Бедная Иза, не бойся, что я брошу в тебя камень. Я-то лично никогда тебя не интересовал, ты никогда не присматривалась ко мне, а уж в то время меньше, чем когда-либо. Ты не замечала, не угадывала, как в годы войны с каждой зимой возрастала во мне жестокая тревога. Отец Люка был мобилизован и направлен в какое-то министерство, и теперь мальчик проводил у нас не только лето, но и рождественские и пасхальные каникулы. Война вызывала в нем энтузиазм. Он все боялся, что военные действия кончатся до того, как ему исполнится восемнадцать лет. Раньше он никаких книг в руки не брал, а тут поглощал специальное труды, изучал карты. Он занимался физическими упражнениями. В шестнадцать лет он был уже взрослым мужчиной и совсем не из мягкосердечных людей. Вот уж кого нисколько не трогали разговоры о раненых и убитых! Из самых страшных рассказов о жизни в окопах, которые я заставлял его читать, он извлекал свое собственное представление о войне как о грозном, но великолепном спорте, которым не всегда дается право заниматься: нужно было торопиться. Ах, как он боялся опоздать! У него уже было в кармане разрешение его болвана папаши. А я по мере того как приближался роковой день января 1918 года, когда ему должно было исполниться восемнадцать лет, с трепетом следил за карьерой старика Клемансо, подобно тому как некогда родители заключенных ждали падения Робеспьера, надеясь, что тиран падет раньше, чем их сыновья предстанут перед судом.

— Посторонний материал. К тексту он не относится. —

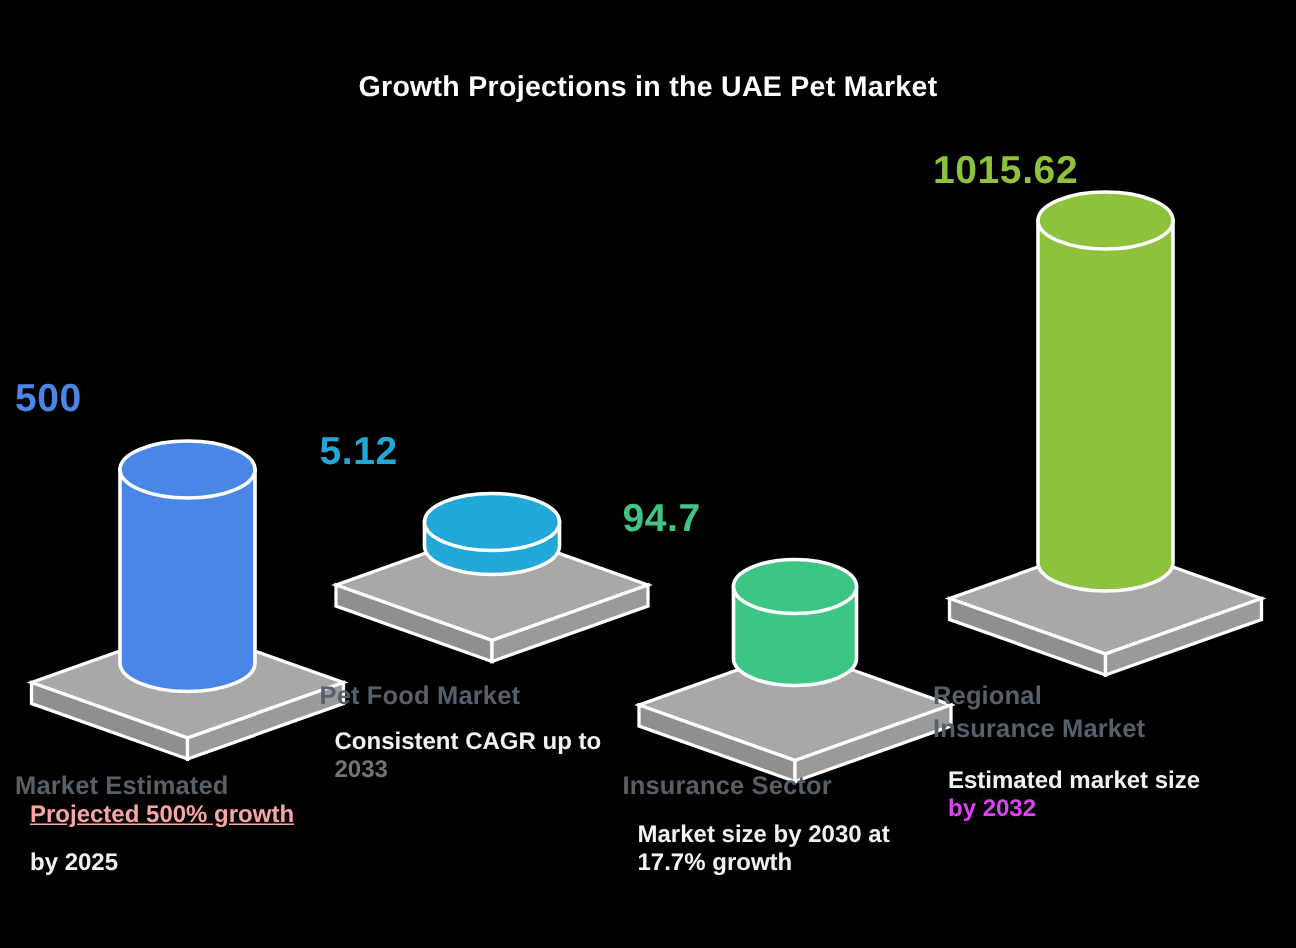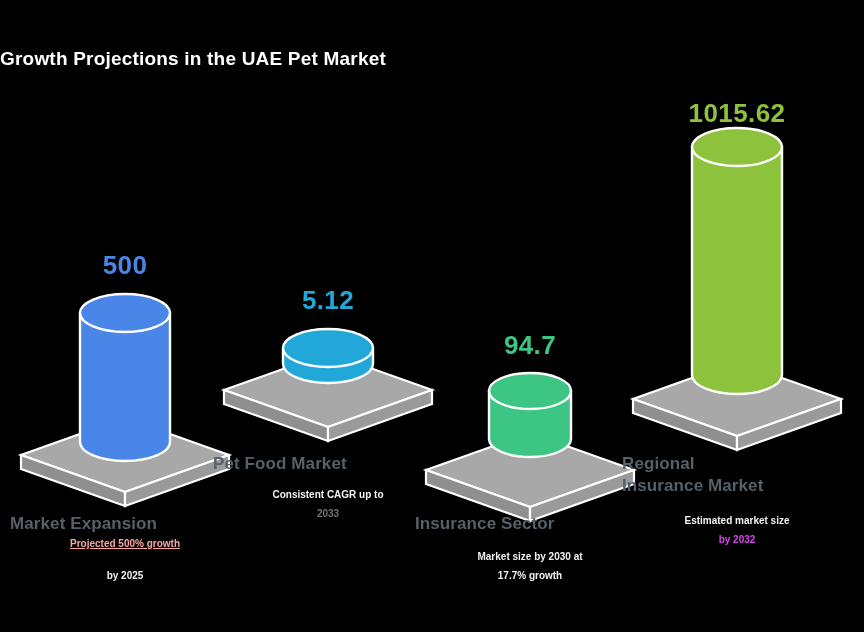--- a/index.html
+++ b/index.html
@@ -29,6 +29,7 @@
     top: 46px;
     left: 0;
     width: 864px;
+    text-align: center;
     color: #ffffff;
     font-size: 19px;
     font-weight: 700;

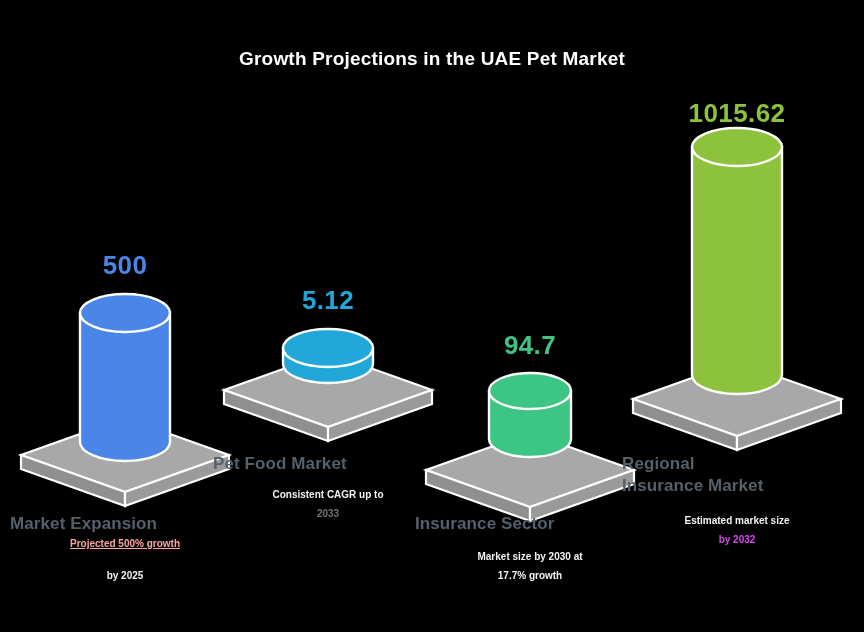--- a/index.html
+++ b/index.html
@@ -57,7 +57,7 @@
     position: absolute;
     width: 230px;
     left: 0;
-    text-align: center;
+    text-align: left;
     font-size: 26px;
     font-weight: 700;
     letter-spacing: 0.4px;

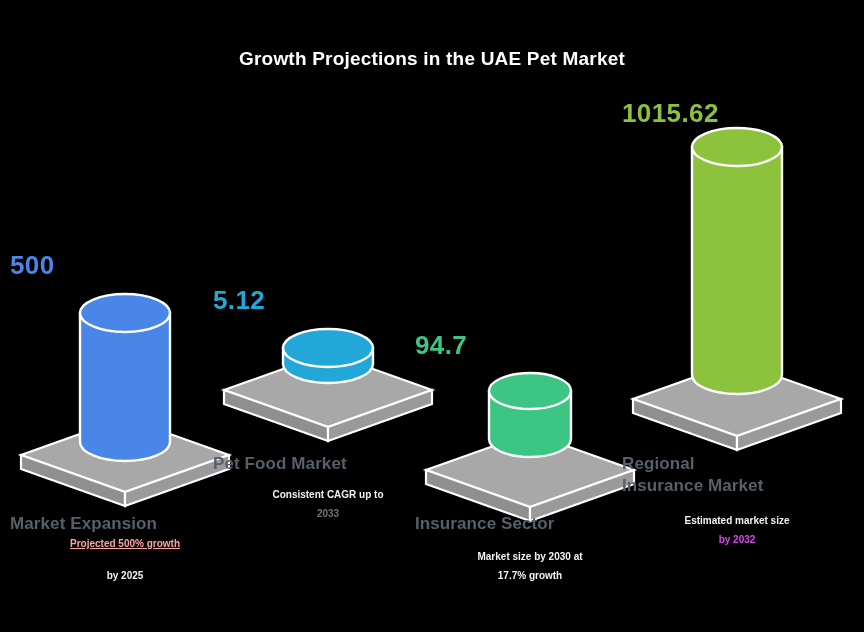--- a/index.html
+++ b/index.html
@@ -80,9 +80,9 @@
     position: absolute;
     width: 210px;
     left: 10px;
-    text-align: center;
+    text-align: left;
     color: #f2f2f2;
-    font-size: 10px;
+    font-size: 16px;
     font-weight: 700;
     line-height: 19px;
   }

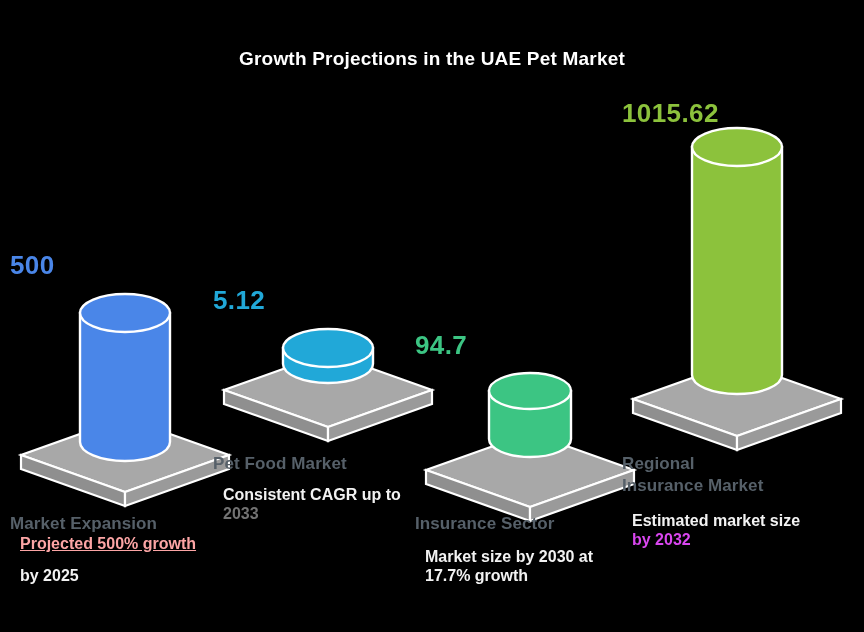--- a/index.html
+++ b/index.html
@@ -116,7 +116,7 @@
       <ellipse cx="115" cy="113" rx="45" ry="19" fill="#4a86e8" stroke="#ffffff" stroke-width="2.4"></ellipse>
     </svg>
 
-    <div class="cat-label" style="top: 512px; color: rgb(86, 96, 105);">Market Expansion</div>
+    <div class="cat-label" style="top: 512px; color: rgb(86, 96, 105);">Market Estimated</div>
     <div class="desc-label" style="top: 534px; color: #fca5a5; text-decoration: underline;">Projected 500% growth</div>
     <div class="desc-label" style="top: 566px; color: rgb(242, 242, 242);">by 2025</div>
   </div>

Когда Люк был в лагере, в Суже, и проходил там обучение, ты посылала ему вязаные теплые вещи и всякие лакомства, но говорила иной раз такие слова, что я готов был изничтожить тебя, Иза. Ты преспокойно заявляла: «Конечно, если бедного мальчика убьют, будет очень печально… Но он-то, по крайней мере, не оставит после себя сирот…» Разумеется, ничего позорного в этих словах не было.